Jack decided that now was the time to tell David about the Ministry.
“Sit down, David. I have something to tell you.”
And so, while his classmates were completing their experiments, Jack explained to David about the secret elevator at the museum, the stone guardians, the insane Minister, the Porcupods, Trudy’s amazing skills, the squid-headed lord-of-filing Cthulhu, and all the other bizarre events that had taken place on Monday.
For a few moments David just stared blankly at Jack. Then he spoke. “So what you’re telling me is that you have an after-school job?”
Jack couldn’t believe how calmly David had taken it. “Haven’t you been listening to what I was saying? I’m working for the Ministry of Strange, Unusual, and Impossible Things.”
“Yes,” David agreed. “You have an after-school job.”
“But isn’t it amazing that all this strange stuff is going on in the world?”

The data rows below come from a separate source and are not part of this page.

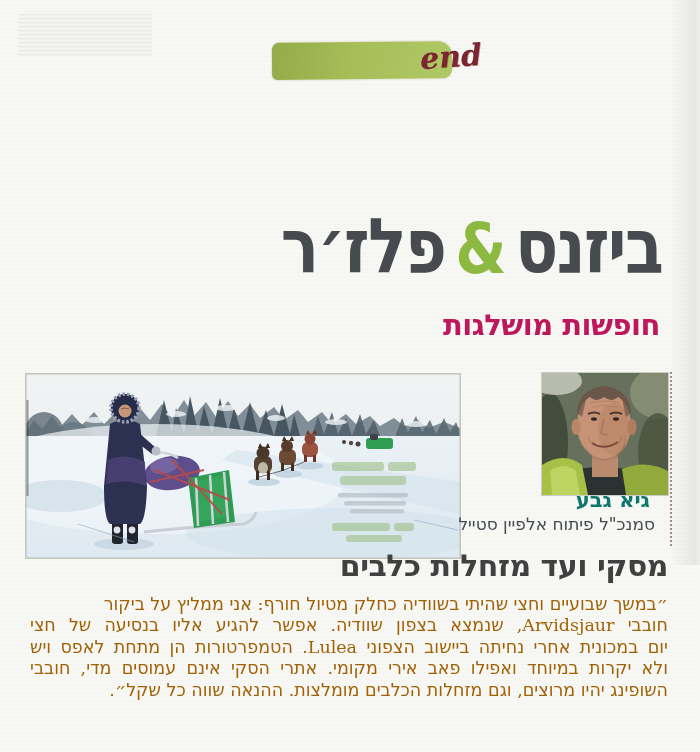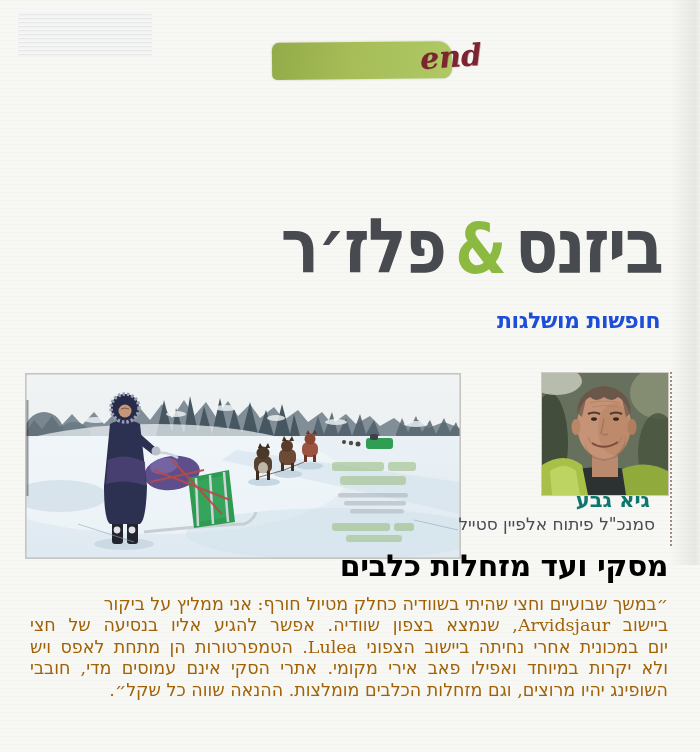"חופשות מושלגות" .subtitle { color: #1d4ed8 -> #be185d; font-size: 22px -> 29px }
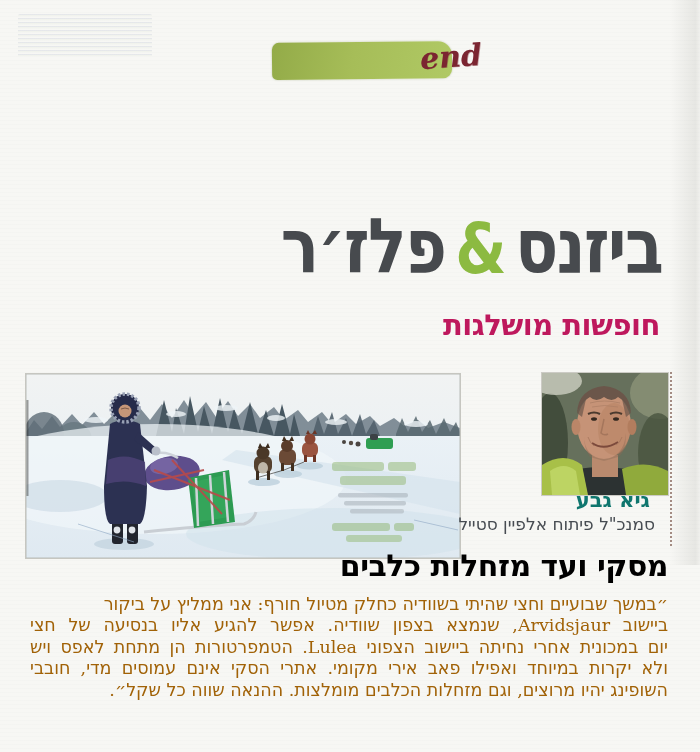"מסקי ועד מזחלות כלבים" .section-heading { color: #000000 -> #404040 }
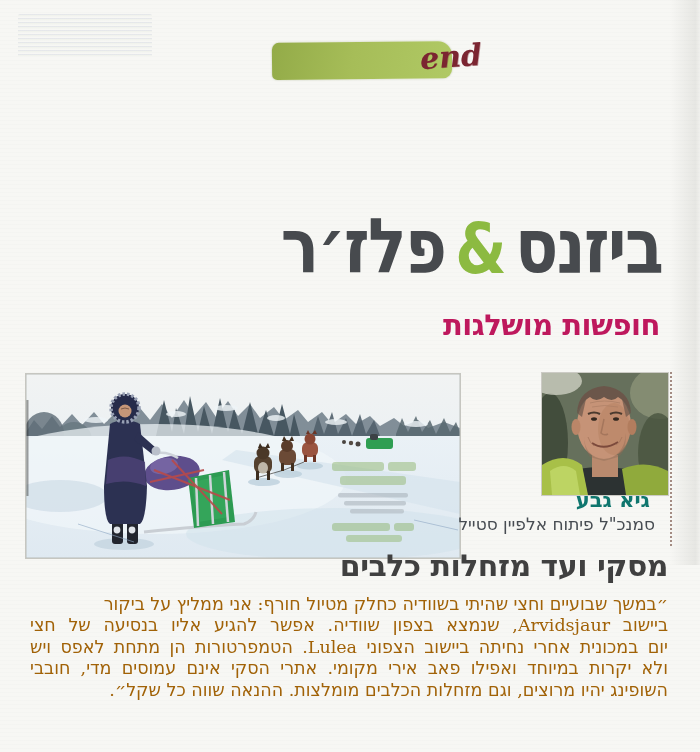"ביישוב Arvidsjaur, שנמצא בצפון שוודיה." div.body-line { text: ביישוב -> חובבי }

David shook his head. “I always kind of expected it. I mean, think about it. All the mad things that we’re meant to accept. Computers that can think a million thoughts at once, people on the bottom of the Earth that don’t fall off, huge metal tubes that can fly through the air. It’s all mad.”
“But that’s just science.”
“Explain how metal planes can fly. Or how metal boats can float.”
Jack shook his head. “I don’t know.…”
“You see,” said David triumphantly. “If you pay attention, everything in the world is very odd indeed.”
“I … I suppose you’re right.”
“Look, if you ever need any help with the Ministry stuff, I’m always here to lend a hand.”
Jack smiled. “I could always ask them if you could join up.”
“No, thanks!” David said. “I’ll help out if you need a hand, but I’ve already got an after-school job in my folks’ corner store. I don’t need two jobs. Especially when I could get killed in one of them.”